Spring (Boot) offers to handle exceptions from handler methods via @ExceptionHandler annotated methods. This mechanism can be plugged into the specification by using an OperationCustomizer, which scans a SpringWebHandlerMethod for its exception signature and adds additional ApiResponses to the Operation for each exception.

One can even figure out the @ExceptionHandler method, as Spring would do, to automatically determine the Schema of the error response and also scan for @ReponseStatus to determine the error code.

It is also possible to throw an error when there is an exception declared but no appropriate @ExceptionHandler method is found.

See this configuration of the integration test for a fully worked out example.

Why not another library?

This library is based on experience while using Spring Fox and SpringDoc OpenApi. As those libraries have turned out to be not flexible enough for our internal projects, this library aims at being fully customizable.

Composing Spring beans in combination with Spring Boot autoconfiguration enable this flexibility. The library offers opinionated (and hopefully sane) default implementations but marks all of them with @ConditionalOnMissingBean. It is encouraged to override those defaults by providing own bean implementations.

Default implementations in common module will use the api module interfaces as much as possible. This way it is ensured that the provided api module actually offers useful interfaces.

Module structure

All the following module names are prefixed with openapi-generator-for-spring-.

model contains Jackson-serializable POJOs to represent the OpenApi v3 model.

api contains the public API to extend and adapt the functionality of this library.
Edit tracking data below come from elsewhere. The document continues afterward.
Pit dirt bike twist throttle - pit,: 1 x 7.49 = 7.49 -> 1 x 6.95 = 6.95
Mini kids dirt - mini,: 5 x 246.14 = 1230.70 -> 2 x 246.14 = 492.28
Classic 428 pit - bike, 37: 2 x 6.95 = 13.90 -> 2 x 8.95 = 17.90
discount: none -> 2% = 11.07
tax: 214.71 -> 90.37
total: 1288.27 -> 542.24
common contains the main algorithm parsing the swagger-annotated handler methods. It provides default implementations for most of the interfaces in openapi-generator-for-spring-api module.
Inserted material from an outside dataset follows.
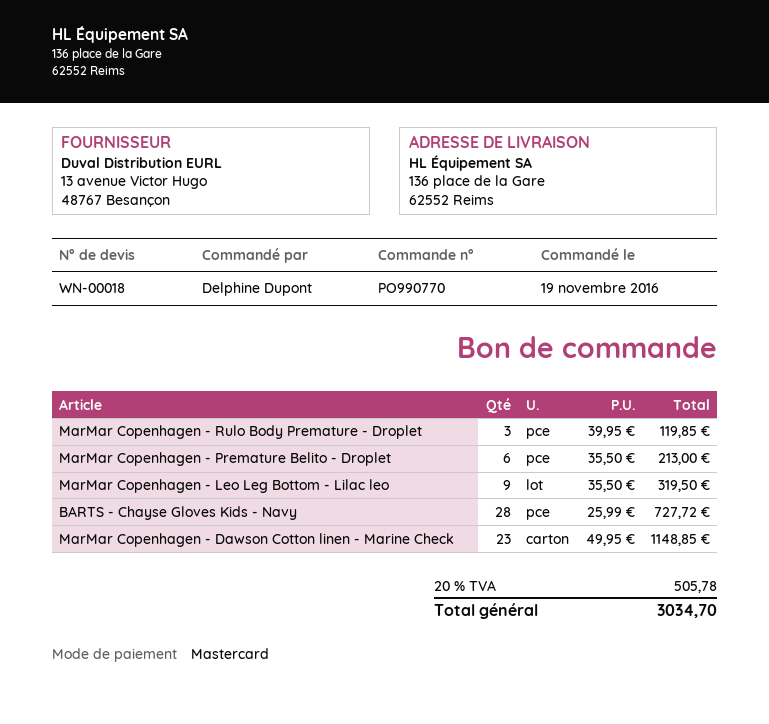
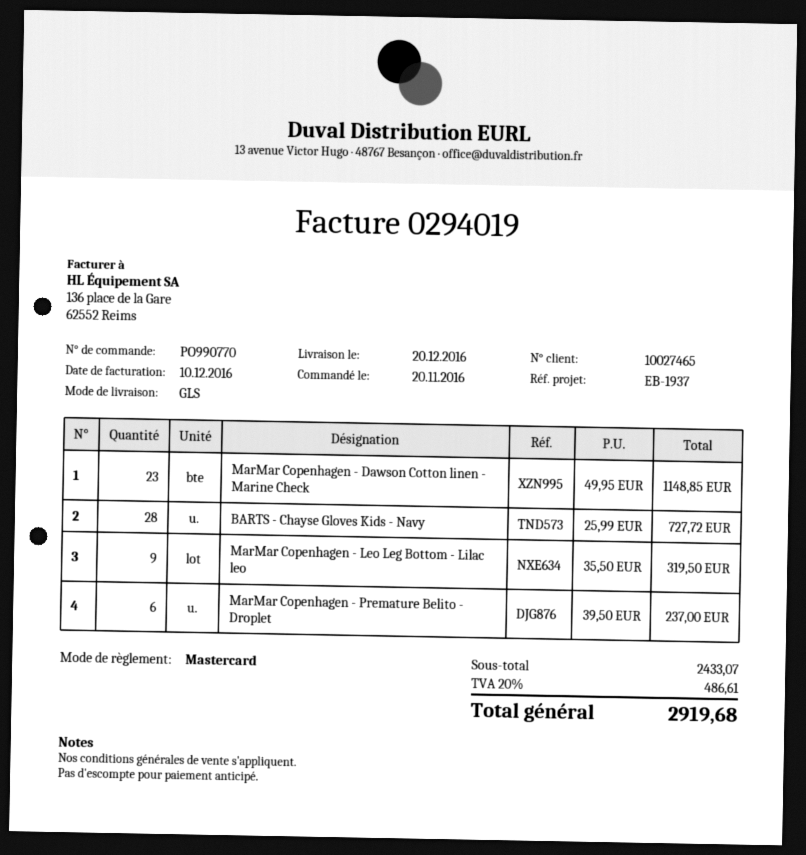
order date: 2016-11-19 -> 2016-11-20
MarMar Copenhagen - Rulo Body Premature - Droplet: 3 x 39.95 = 119.85 -> none
MarMar Copenhagen - Premature Belito - Droplet: 6 x 35.50 = 213.00 -> 6 x 39.50 = 237.00
tax: 20% = 505.78 -> 20% = 486.61
total: 3034.70 -> 2919.68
autoconfigure contains the Spring Boot auto-configuration of common beans.

web shared support code for Spring WebMVC and WebFlux including shared auto-configuration.
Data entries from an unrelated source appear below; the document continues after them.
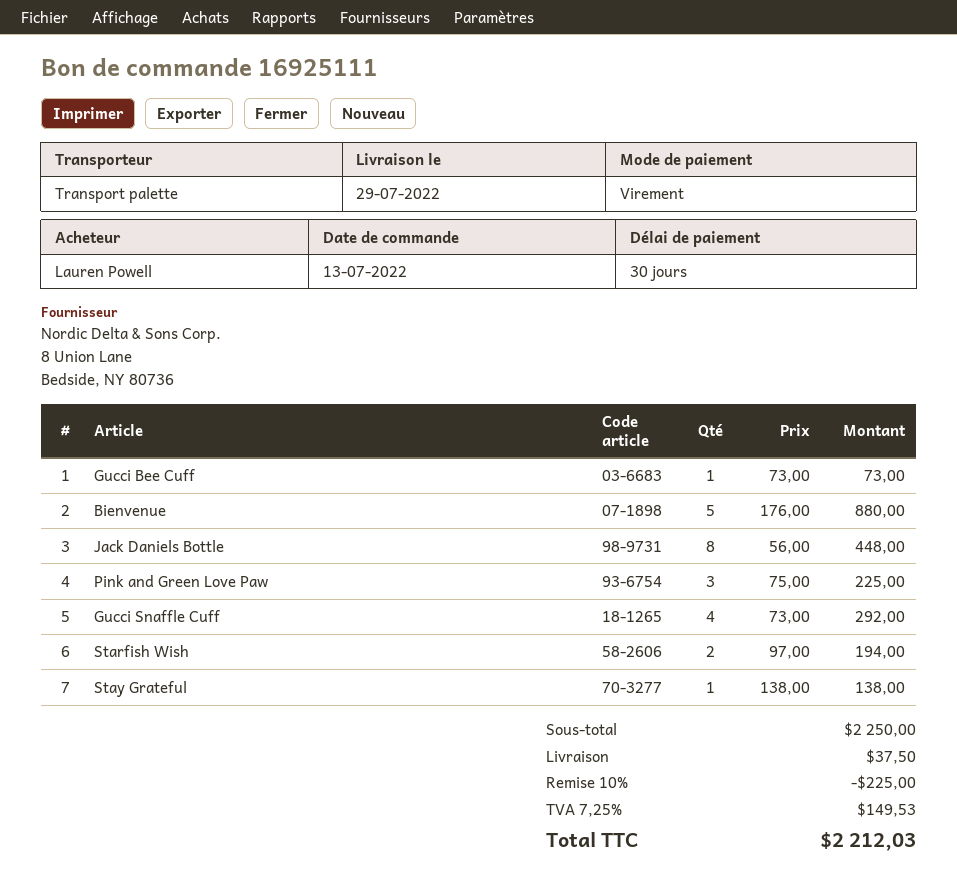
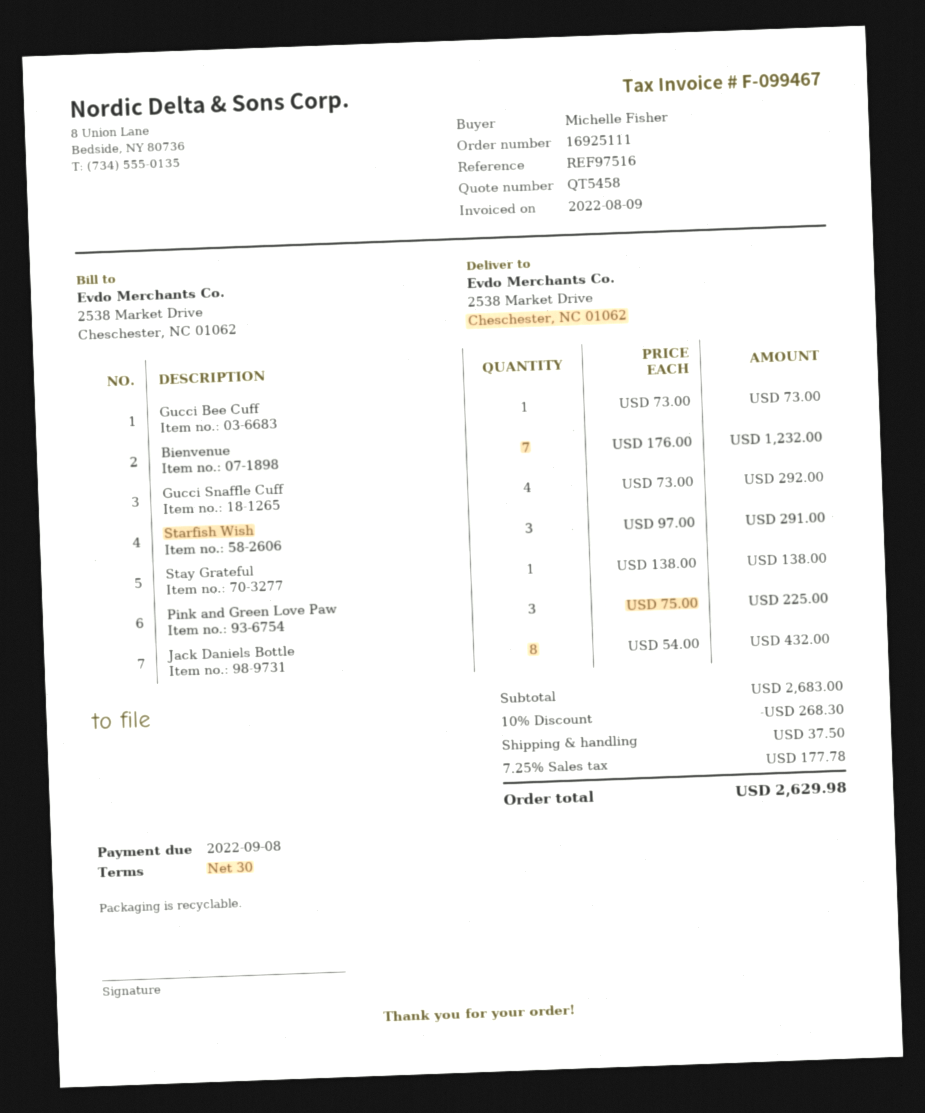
ordered by: Lauren Powell -> Michelle Fisher
Bienvenue: 5 x 176.00 = 880.00 -> 7 x 176.00 = 1232.00
Jack Daniels Bottle: 8 x 56.00 = 448.00 -> 8 x 54.00 = 432.00
Starfish Wish: 2 x 97.00 = 194.00 -> 3 x 97.00 = 291.00
subtotal: 2250.00 -> 2683.00
discount: 10% = 225.00 -> 10% = 268.30
tax: 7.25% = 149.53 -> 7.25% = 177.78
total: 2212.03 -> 2629.98

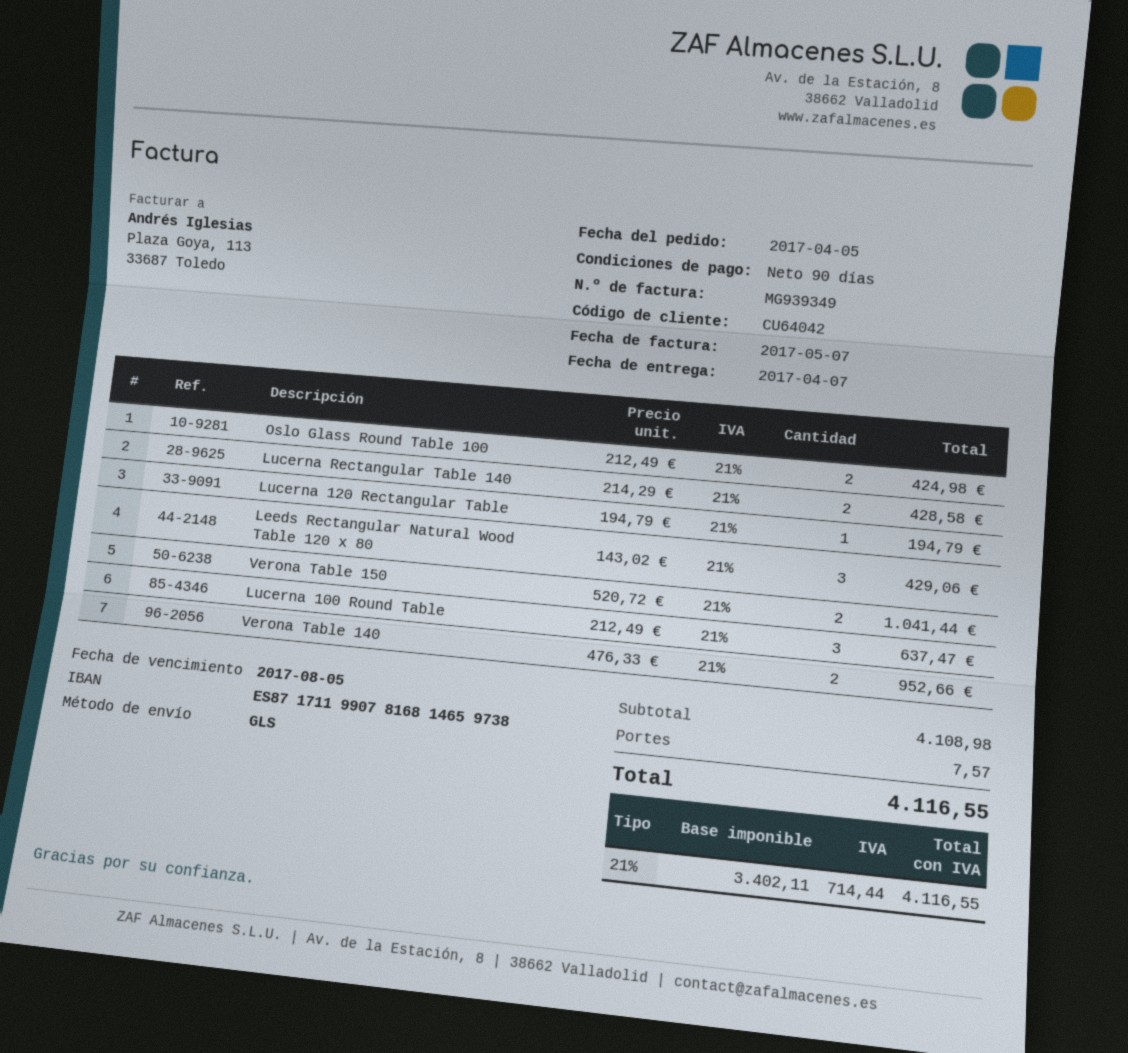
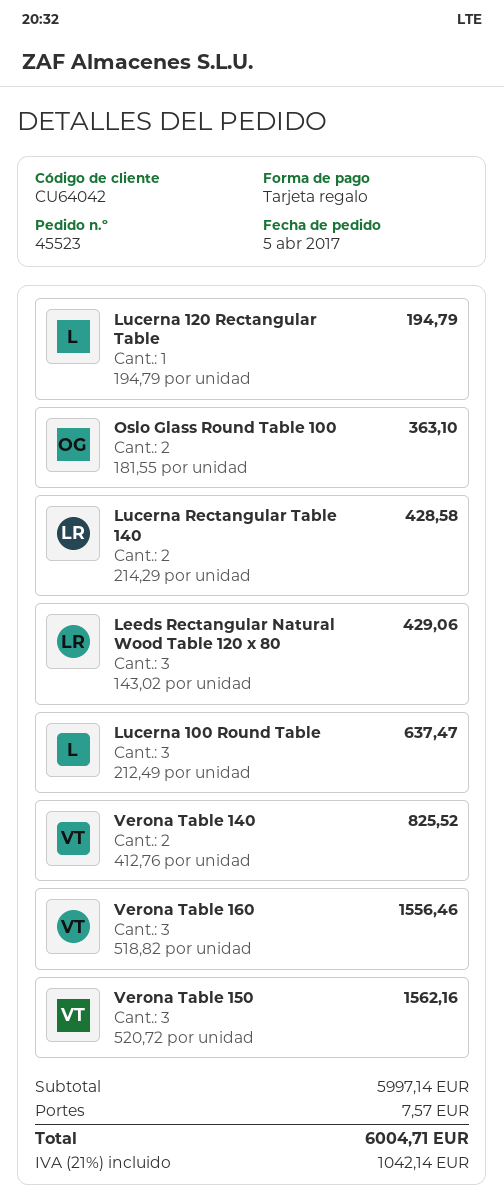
Oslo Glass Round Table 100: 2 x 212.49 = 424.98 -> 2 x 181.55 = 363.10
Verona Table 150: 2 x 520.72 = 1041.44 -> 3 x 520.72 = 1562.16
Verona Table 140: 2 x 476.33 = 952.66 -> 2 x 412.76 = 825.52
Verona Table 160: none -> 3 x 518.82 = 1556.46
subtotal: 4108.98 -> 5997.14
tax: 21% = 714.44 -> 21% = 1042.14
total: 4116.55 -> 6004.71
webmvc supports Spring WebMVC via Spring Boot auto-configuration.

webflux supports Spring WebFlux via Spring Boot auto-configuration.

ui Provides Swagger UI below /swagger-ui. Offers UI Resource transformation for WebMVC and WebFlux and sets up correct redirect routes.

starter Opinionated choice of dependencies. Enables Swagger UI and support for WebMVC and WebFlux if present.

test contains all integration tests for WebMVC and WebFlux.

shaded contains shaded dependencies to avoid interference with Spring Boot autoconfiguration. This library does not want to trigger Mustache or WebJar exposure for users of this library. Shading is the only mechanism which still allows to use such code but hide it from Spring Boot.

Each module aims to have minimal dependencies. General library dependencies are:

  • Spring Core (Web/WebMVC/WebFlux are optional)
  • Jackson
  • Swagger Annotations
  • WebJar for Swagger UI (shaded)
  • Mustache (shaded)
  • Apache Commons

Development & Contributing

Please open an issue before posting a pull request unless you have a very obvious fix or improvement to contribute.

When developing with IntelliJ, run mvn clean package -DskipTests first in order to get the integration tests also running from within the IDE.